> [Activity]: Give the entries back exactly as they stand, but without pictures.

> [Material shown]:
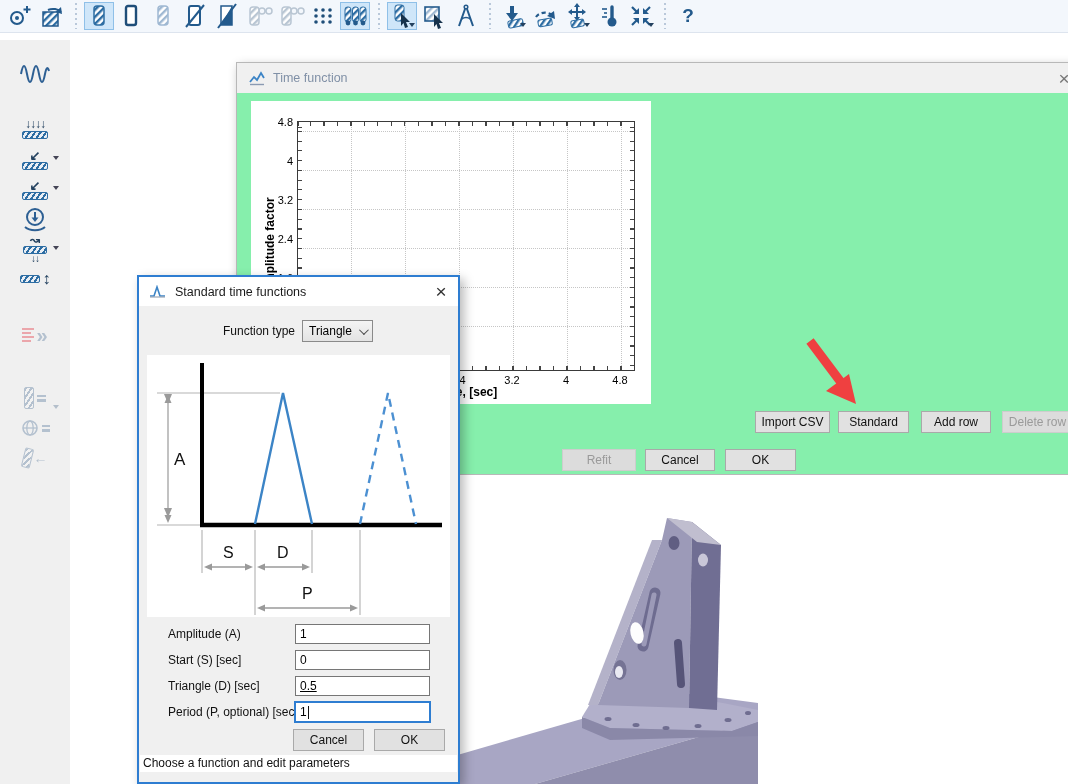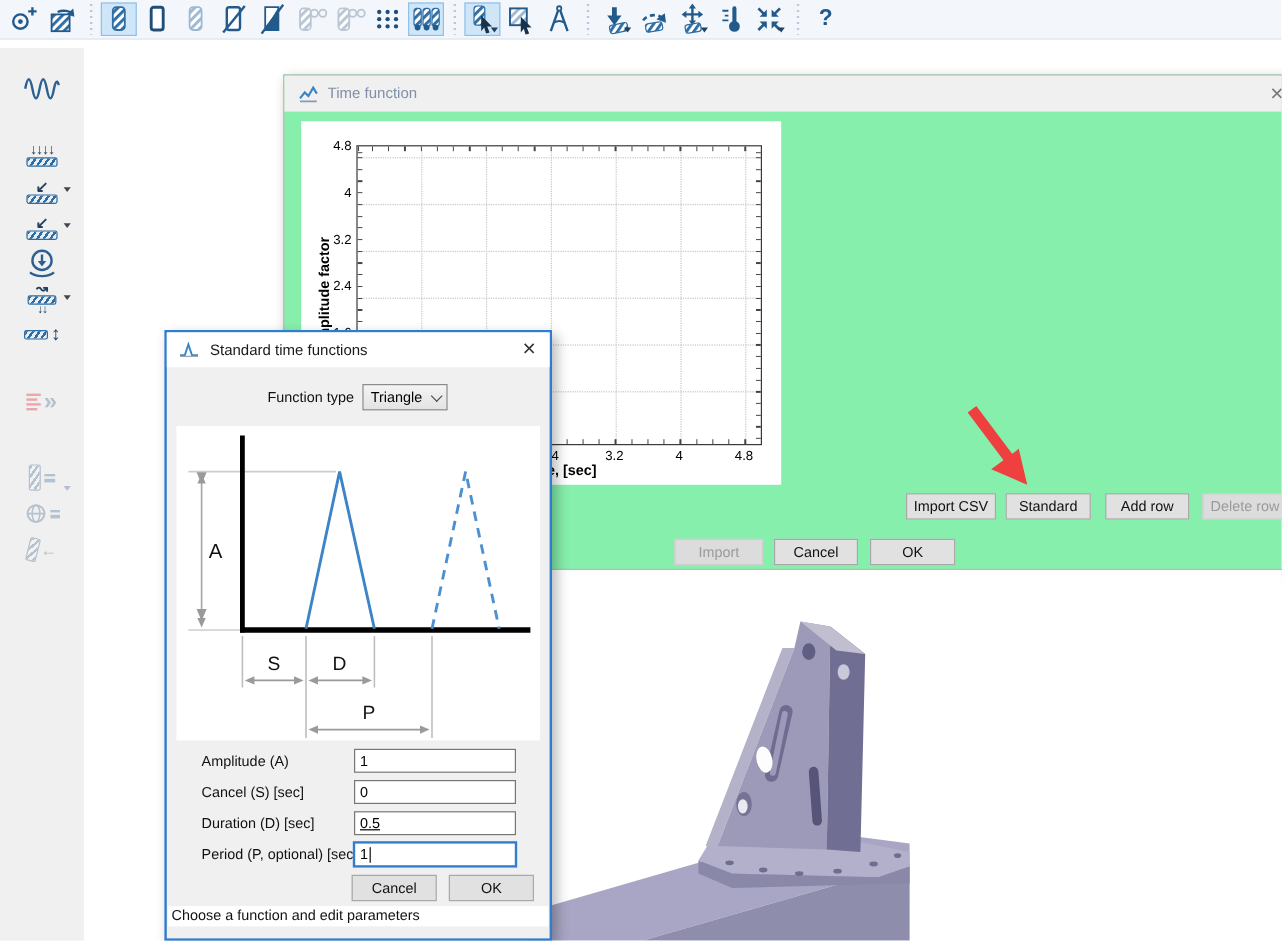--- a/index.html
+++ b/index.html
@@ -468,7 +468,7 @@
     <div class="btn" style="left:684px; top:348px; width:70px">Add row</div>
     <div class="btn disabled" style="left:765px; top:348px; width:71px">Delete row</div>
 
-    <div class="btn disabled" style="left:325px; top:386px; width:74px">Import</div>
+    <div class="btn disabled" style="left:325px; top:386px; width:74px">Refit</div>
     <div class="btn" style="left:408px; top:386px; width:70px">Cancel</div>
     <div class="btn" style="left:488px; top:386px; width:71px">OK</div>
 

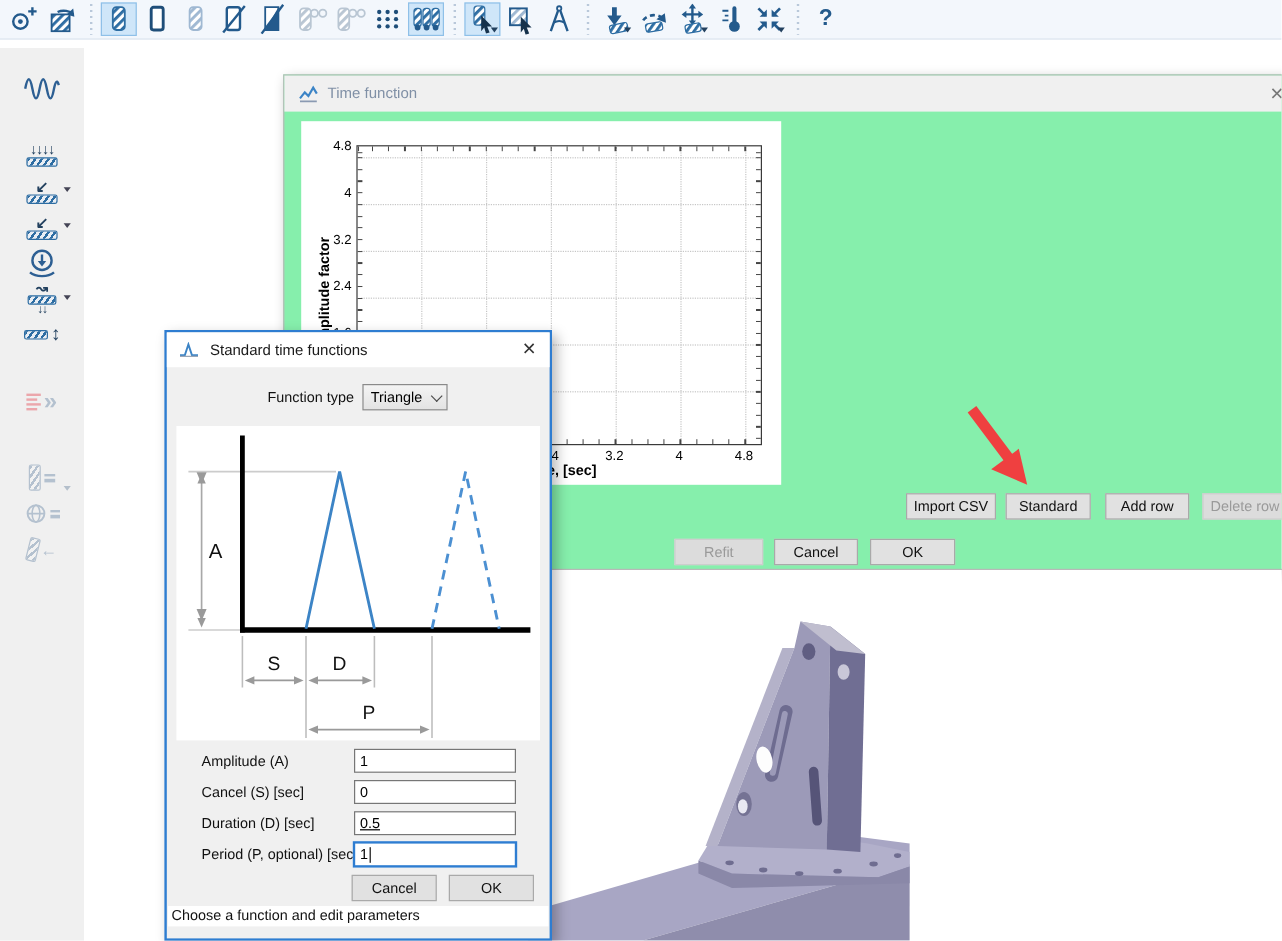--- a/index.html
+++ b/index.html
@@ -535,7 +535,7 @@
 
     <div class="frow-label" style="top:347px">Amplitude (A)</div>
     <input class="finput" style="top: 347px;" type="text" value="1">
-    <div class="frow-label" style="top:373px">Cancel (S) [sec]</div>
+    <div class="frow-label" style="top:373px">Start (S) [sec]</div>
     <input class="finput" style="top: 373px;" type="text" value="0">
     <div class="frow-label" style="top:399px">Duration (D) [sec]</div>
     <input class="finput" style="top: 399px; text-decoration: underline;" type="text" value="0.5">

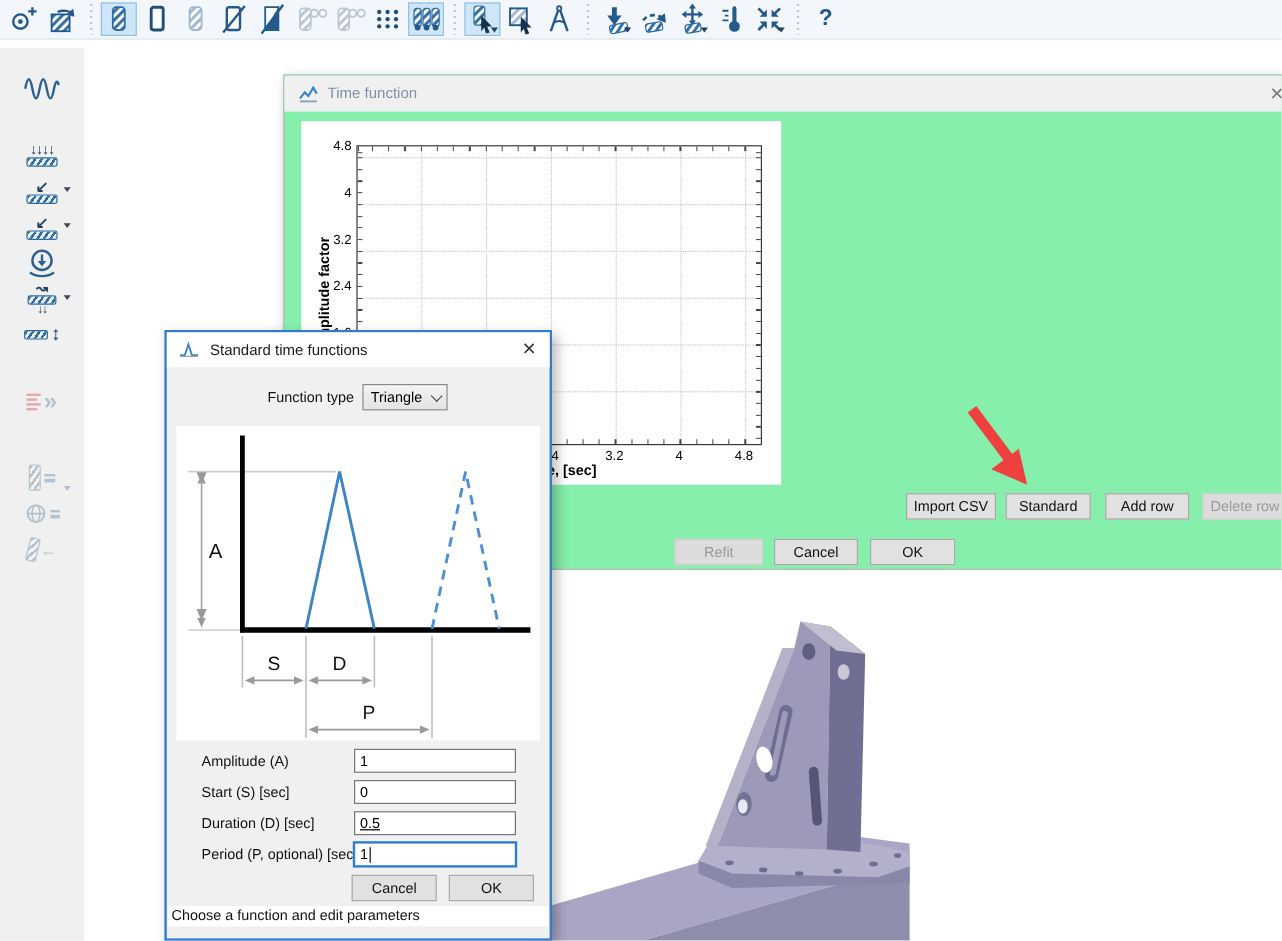--- a/index.html
+++ b/index.html
@@ -537,7 +537,7 @@
     <input class="finput" style="top: 347px;" type="text" value="1">
     <div class="frow-label" style="top:373px">Start (S) [sec]</div>
     <input class="finput" style="top: 373px;" type="text" value="0">
-    <div class="frow-label" style="top:399px">Duration (D) [sec]</div>
+    <div class="frow-label" style="top:399px">Triangle (D) [sec]</div>
     <input class="finput" style="top: 399px; text-decoration: underline;" type="text" value="0.5">
     <div class="frow-label" style="top:425px">Period (P, optional) [sec]</div>
     <div class="finput-focus" style="top:424px">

> [Exercise solution]:
--- a/index.html
+++ b/index.html
@@ -468,7 +468,7 @@
     <div class="btn" style="left:684px; top:348px; width:70px">Add row</div>
     <div class="btn disabled" style="left:765px; top:348px; width:71px">Delete row</div>
 
-    <div class="btn disabled" style="left:325px; top:386px; width:74px">Import</div>
+    <div class="btn disabled" style="left:325px; top:386px; width:74px">Refit</div>
     <div class="btn" style="left:408px; top:386px; width:70px">Cancel</div>
     <div class="btn" style="left:488px; top:386px; width:71px">OK</div>
 

--- a/index.html
+++ b/index.html
@@ -535,7 +535,7 @@
 
     <div class="frow-label" style="top:347px">Amplitude (A)</div>
     <input class="finput" style="top: 347px;" type="text" value="1">
-    <div class="frow-label" style="top:373px">Cancel (S) [sec]</div>
+    <div class="frow-label" style="top:373px">Start (S) [sec]</div>
     <input class="finput" style="top: 373px;" type="text" value="0">
     <div class="frow-label" style="top:399px">Duration (D) [sec]</div>
     <input class="finput" style="top: 399px; text-decoration: underline;" type="text" value="0.5">

--- a/index.html
+++ b/index.html
@@ -537,7 +537,7 @@
     <input class="finput" style="top: 347px;" type="text" value="1">
     <div class="frow-label" style="top:373px">Start (S) [sec]</div>
     <input class="finput" style="top: 373px;" type="text" value="0">
-    <div class="frow-label" style="top:399px">Duration (D) [sec]</div>
+    <div class="frow-label" style="top:399px">Triangle (D) [sec]</div>
     <input class="finput" style="top: 399px; text-decoration: underline;" type="text" value="0.5">
     <div class="frow-label" style="top:425px">Period (P, optional) [sec]</div>
     <div class="finput-focus" style="top:424px">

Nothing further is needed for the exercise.